Norway’s intelligence agencies presented a joint review this year of what they consider the most pressing threats to national security, and warned that the Corona virus crisis is playing a new role. They also claimed that Islamic and right-wing extremists pose the greatest threat of actual attacks, while Russia and China still want to exert influence.

The military intelligence agency’s annual report offers its evaluation of threats against Norway, presented this year along with police intelligence agency PST and officials from the national security authority NSM.  PHOTO: Forsvaret/Torbjørn Kjosvold

Spying in and on Norway was determined to be “stable and high” and the overall threat of terror was “moderate.” Police intelligence agency PST (Politiets sikkertjeneste) ranked the threat at “3” on a scale of 1 to 5, meaning an attack was “possible” and “just as probable as improbable.”

PST, which arrested a teenager from Syria late last week and charged him with plotting a terrorist attack, believes the threat from extremist Islamists has sharpened but so has that from radicalization of right-wing extremists. In both cases, the current pandemic is playing a role because of social isolation.

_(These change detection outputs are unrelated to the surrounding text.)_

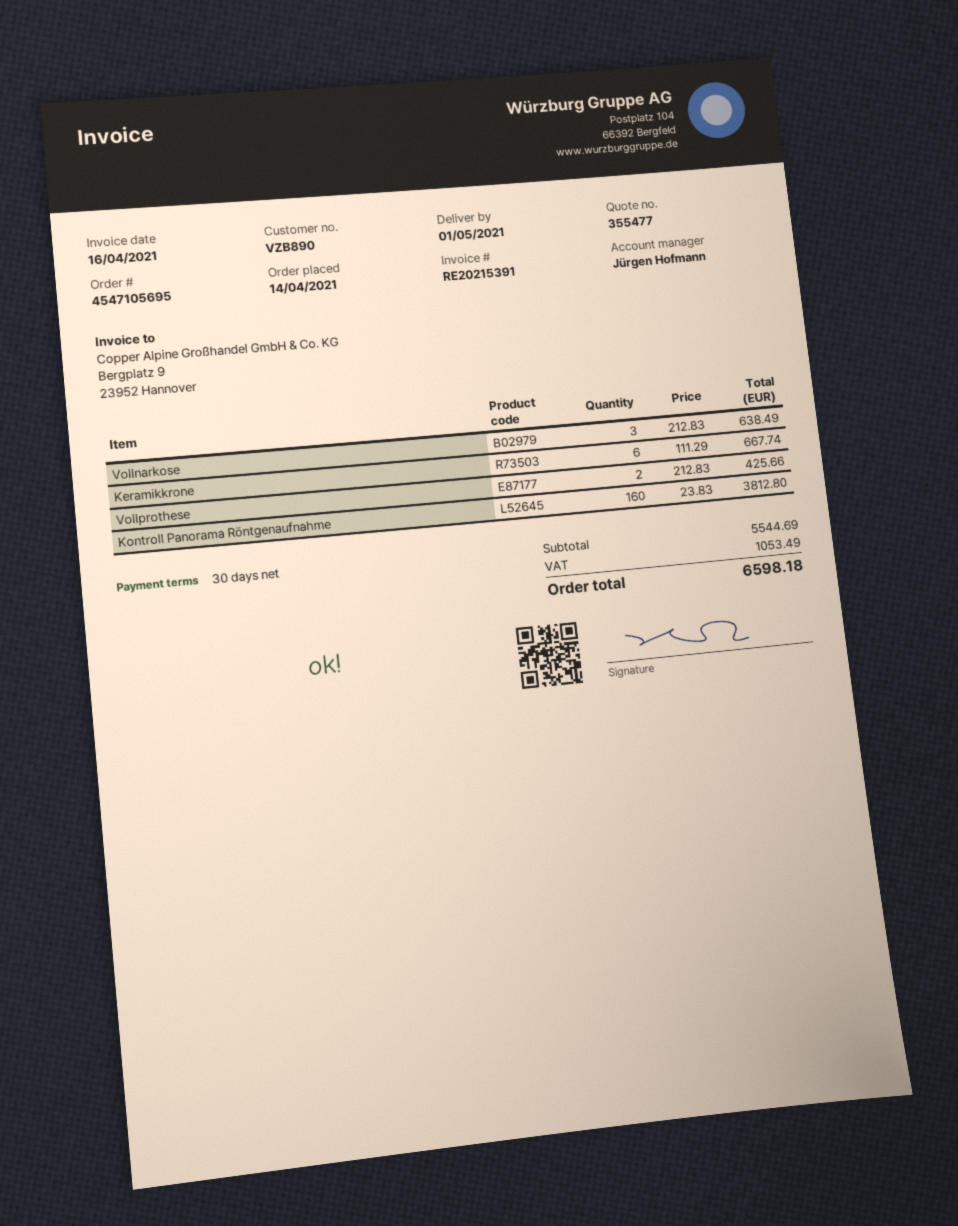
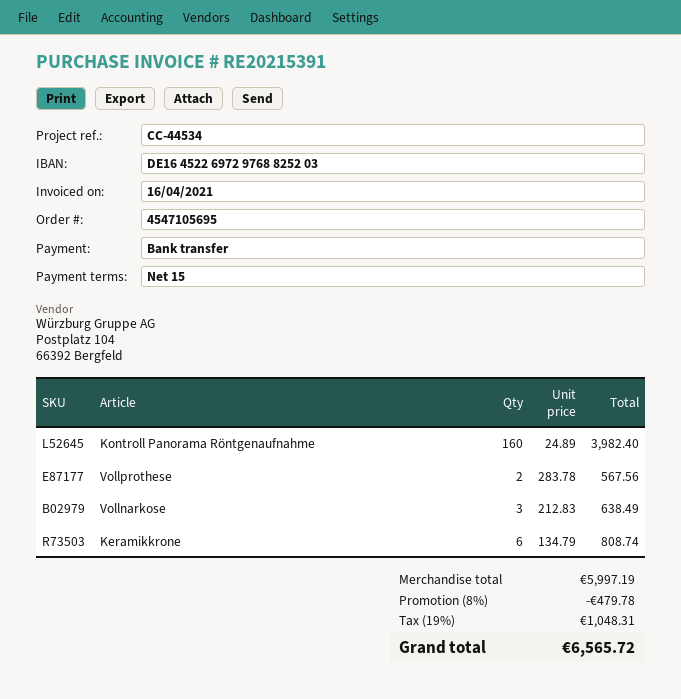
payment terms: 30 days -> 15 days
Keramikkrone: 6 x 111.29 = 667.74 -> 6 x 134.79 = 808.74
Vollprothese: 2 x 212.83 = 425.66 -> 2 x 283.78 = 567.56
Kontroll Panorama Röntgenaufnahme: 160 x 23.83 = 3812.80 -> 160 x 24.89 = 3982.40
subtotal: 5544.69 -> 5997.19
discount: none -> 8% = 479.78
tax: 1053.49 -> 1048.31
total: 6598.18 -> 6565.72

“That can contribute towards more people spending more time on the Internet,” cautioned PST in its report. Some individuals, it noted, can be pulled into more extreme online communities.

The pandemic and all the Corona containment measures that have restricted travel, mobility and other aspects of personal freedom can also raise frustration levels among many. The vast majority of Norwegians have cooperated with health- and government authorities’ ever-changing regulations and social shutdowns, but impatience and opposition can arise in Norway, too, as they already has in several other countries.

“We’re warning against this in Norway because we have seen it in other countries,” PST chief Hans Sverre Sjøvold told Norwegian Broadcasting (NRK). Top government officials, viewed as responsible for many unpopular Corona-related restrictions, can also become targets of public frustration.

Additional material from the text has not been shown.